Madame was in sedate French raptures. "Adorable! Le soleil est si bon!
How everything is chic, is it not, Annette? Monsieur is a real Monte
Cristo." Annette murmured assent, with a look up at Soames which he
could not read. He proposed a turn on the river. But to punt two persons
when one of them looked so ravishing on those Chinese cushions was merely
to suffer from a sense of lost opportunity; so they went but a short way
towards Pangbourne, drifting slowly back, with every now and then an
autumn leaf dropping on Annette or on her mother's black amplitude. And
Soames was not happy, worried by the thought: 'How--when--where--can I
say--what?' They did not yet even know that he was married. To tell them
he was married might jeopardise his every chance; yet, if he did not
definitely make them understand that he wished for Annette's hand, it
would be dropping into some other clutch before he was free to claim it.

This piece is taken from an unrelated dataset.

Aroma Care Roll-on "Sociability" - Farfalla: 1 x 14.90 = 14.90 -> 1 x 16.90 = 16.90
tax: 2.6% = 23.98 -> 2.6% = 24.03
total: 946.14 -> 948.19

At tea, which they both took with lemon, Soames spoke of the Transvaal.

"There'll be war," he said.

Madame Lamotte lamented.

"Ces pauvres gens bergers!" Could they not be left to themselves?

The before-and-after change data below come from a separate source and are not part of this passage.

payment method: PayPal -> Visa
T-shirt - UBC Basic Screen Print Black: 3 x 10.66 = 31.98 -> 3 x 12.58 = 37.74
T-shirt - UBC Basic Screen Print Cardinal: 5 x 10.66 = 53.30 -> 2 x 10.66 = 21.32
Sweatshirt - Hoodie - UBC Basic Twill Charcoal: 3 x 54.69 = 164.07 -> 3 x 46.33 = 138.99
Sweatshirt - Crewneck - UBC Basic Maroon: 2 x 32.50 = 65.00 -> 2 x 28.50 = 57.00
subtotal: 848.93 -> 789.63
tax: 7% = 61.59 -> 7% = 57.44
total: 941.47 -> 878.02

Soames smiled--the question seemed to him absurd.

Surely as a woman of business she understood that the British could not
abandon their legitimate commercial interests.

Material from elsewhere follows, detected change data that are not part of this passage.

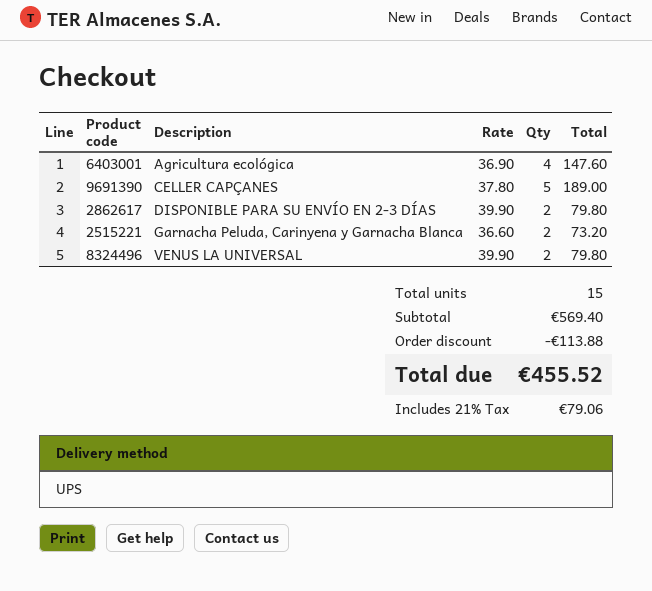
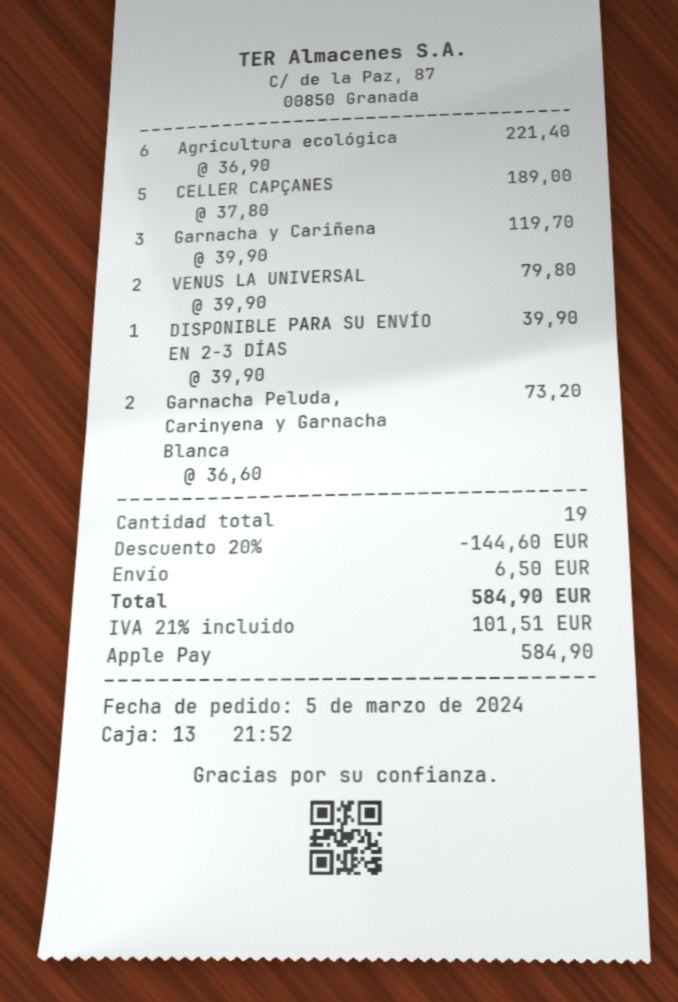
Agricultura ecológica: 4 x 36.90 = 147.60 -> 6 x 36.90 = 221.40
DISPONIBLE PARA SU ENVÍO EN 2-3 DÍAS: 2 x 39.90 = 79.80 -> 1 x 39.90 = 39.90
Garnacha y Cariñena: none -> 3 x 39.90 = 119.70
total quantity: 15 -> 19
discount: 113.88 -> 144.60
shipping: none -> 6.50
tax: 21% = 79.06 -> 21% = 101.51
total: 455.52 -> 584.90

"Ah! that!" But Madame Lamotte found that the English were a little
hypocrite. They were talking of justice and the Uitlanders, not of
business. Monsieur was the first who had spoken to her of that.

"The Boers are only half-civilised," remarked Soames; "they stand in the
way of progress. It will never do to let our suzerainty go."

"What does that mean to say? Suzerainty!"

"What a strange word!" Soames became eloquent, roused by these threats
to the principle of possession, and stimulated by Annette's eyes fixed on
him. He was delighted when presently she said:

"I think Monsieur is right. They should be taught a lesson." She was
sensible!

"Of course," he said, "we must act with moderation. I'm no jingo. We
must be firm without bullying. Will you come up and see my pictures?"
Moving from one to another of these treasures, he soon perceived that
they knew nothing. They passed his last Mauve, that remarkable study of
a 'Hay-cart going Home,' as if it were a lithograph. He waited almost
with awe to see how they would view the jewel of his collection--an
Israels whose price he had watched ascending till he was now almost
certain it had reached top value, and would be better on the market
again. They did not view it at all. This was a shock; and yet to have
in Annette a virgin taste to form would be better than to have the silly,
half-baked predilections of the English middle-class to deal with. At
the end of the gallery was a Meissonier of which he was rather ashamed
--Meissonier was so steadily going down. Madame Lamotte stopped before
it.

"Meissonier! Ah! What a jewel!" Soames took advantage of that moment.
Very gently touching Annette's arm, he said:

"How do you like my place, Annette?"

She did not shrink, did not respond; she looked at him full, looked down,
and murmured:

"Who would not like it? It is so beautiful!"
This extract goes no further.